_Source data:_
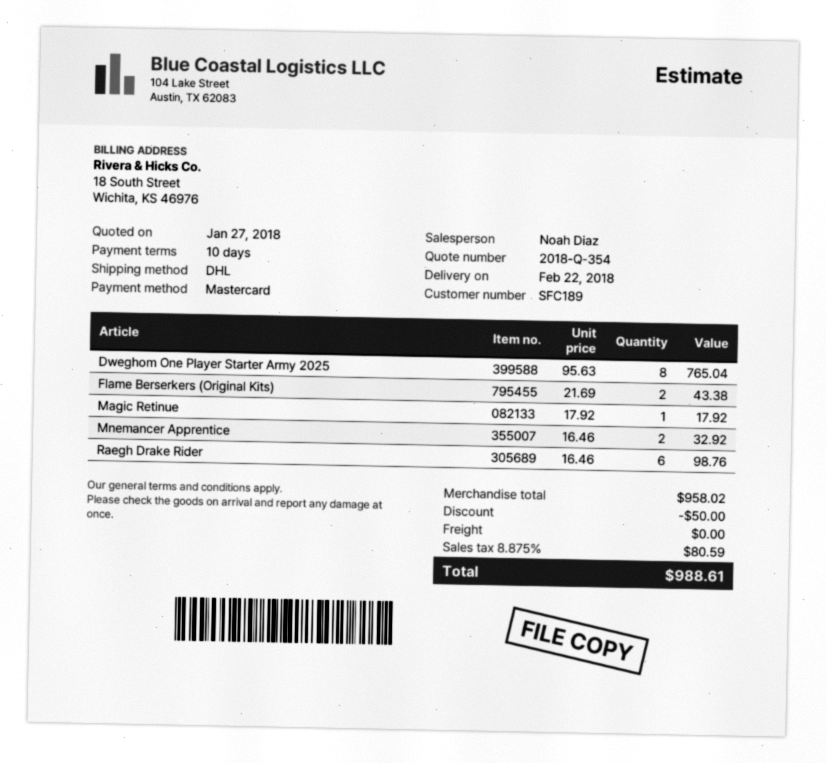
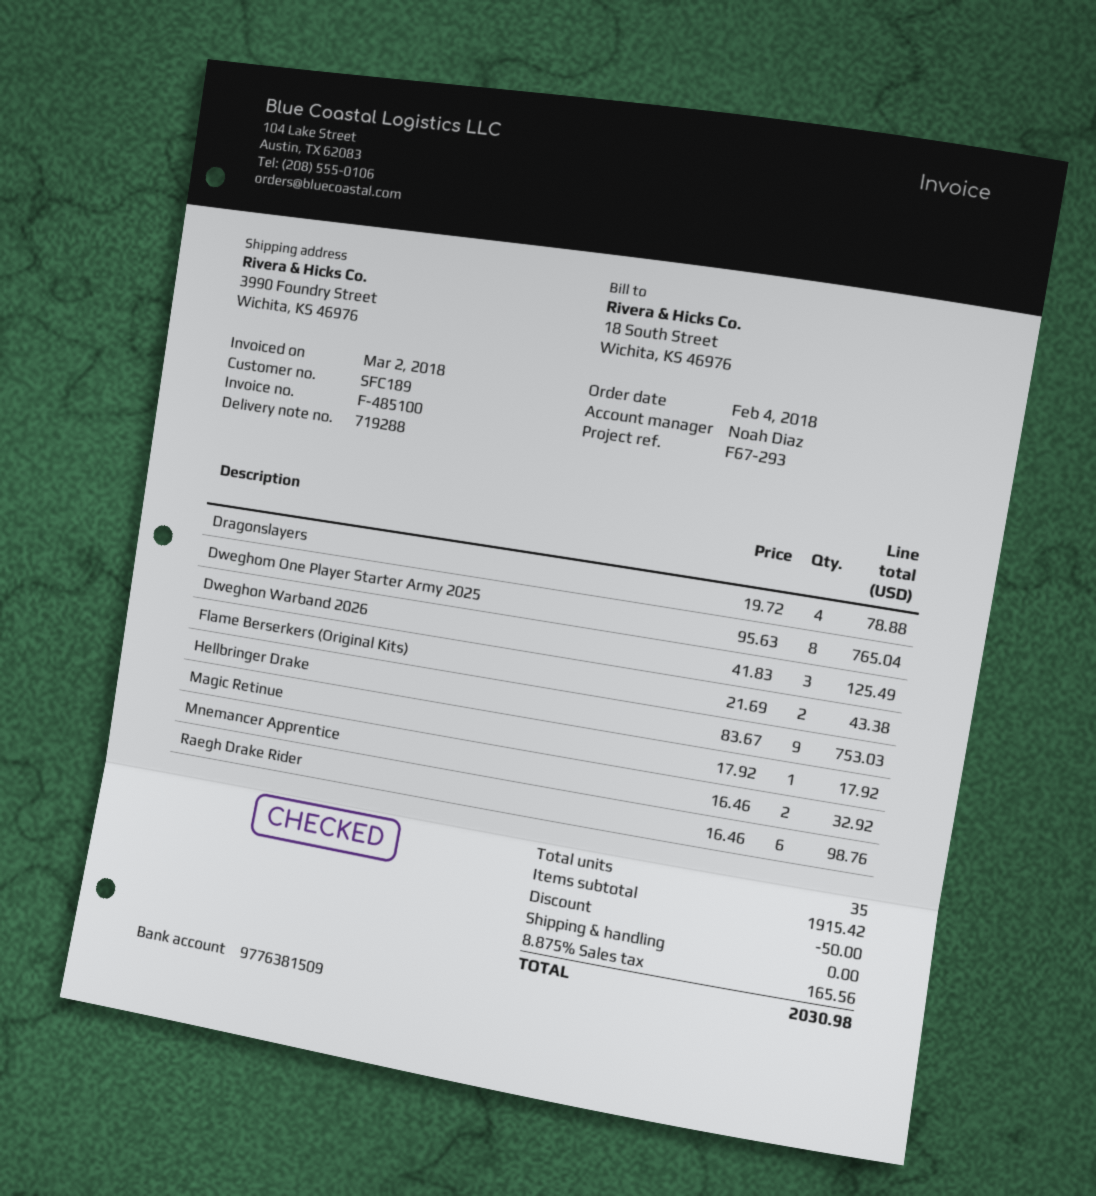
Dragonslayers: none -> 4 x 19.72 = 78.88
Dweghon Warband 2026: none -> 3 x 41.83 = 125.49
Hellbringer Drake: none -> 9 x 83.67 = 753.03
subtotal: 958.02 -> 1915.42
tax: 8.875% = 80.59 -> 8.875% = 165.56
total: 988.61 -> 2030.98

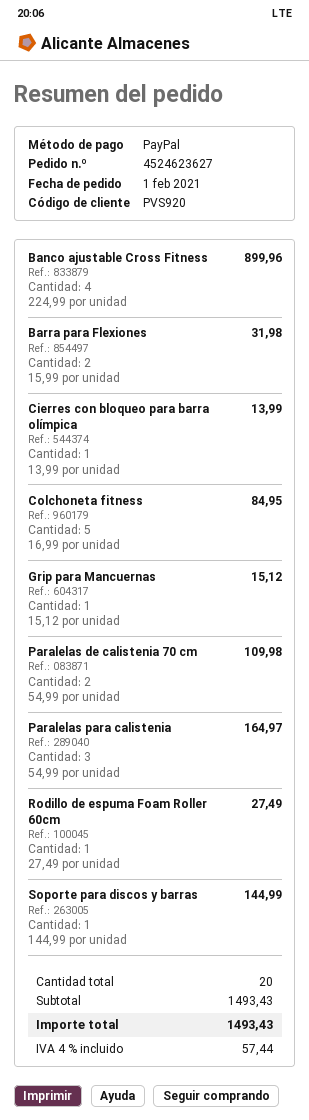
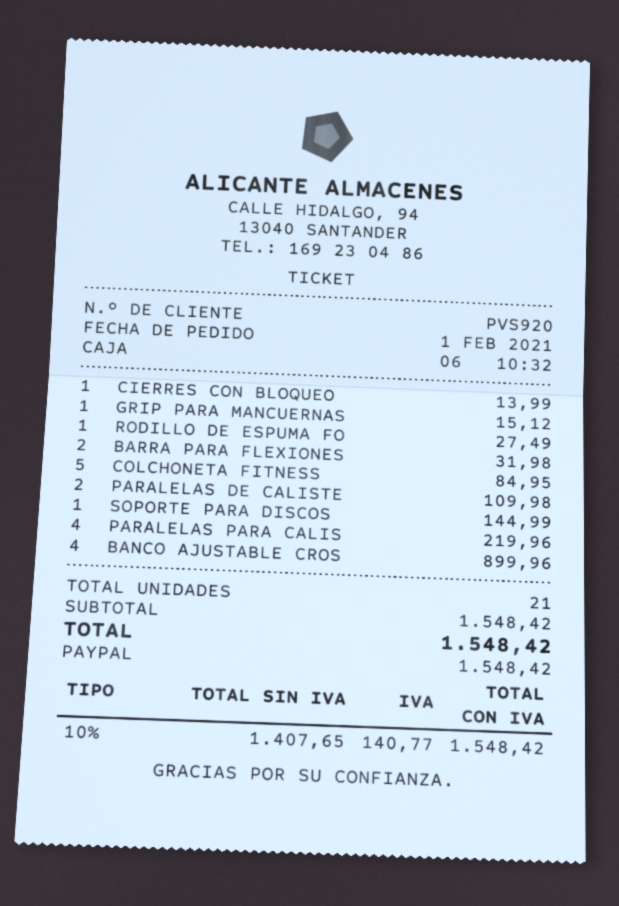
Paralelas para calistenia: 3 for 164.97 -> 4 for 219.96
total quantity: 20 -> 21
subtotal: 1493.43 -> 1548.42
tax: 4% = 57.44 -> 10% = 140.77
total: 1493.43 -> 1548.42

_What the task requires:_ Reproduce, word for word, the line containing "subtotal: 1493.43 -> 1548.42" along with every later line of the listing, and leave out all earlier lines.

_Response for this exercise:_
subtotal: 1493.43 -> 1548.42
tax: 4% = 57.44 -> 10% = 140.77
total: 1493.43 -> 1548.42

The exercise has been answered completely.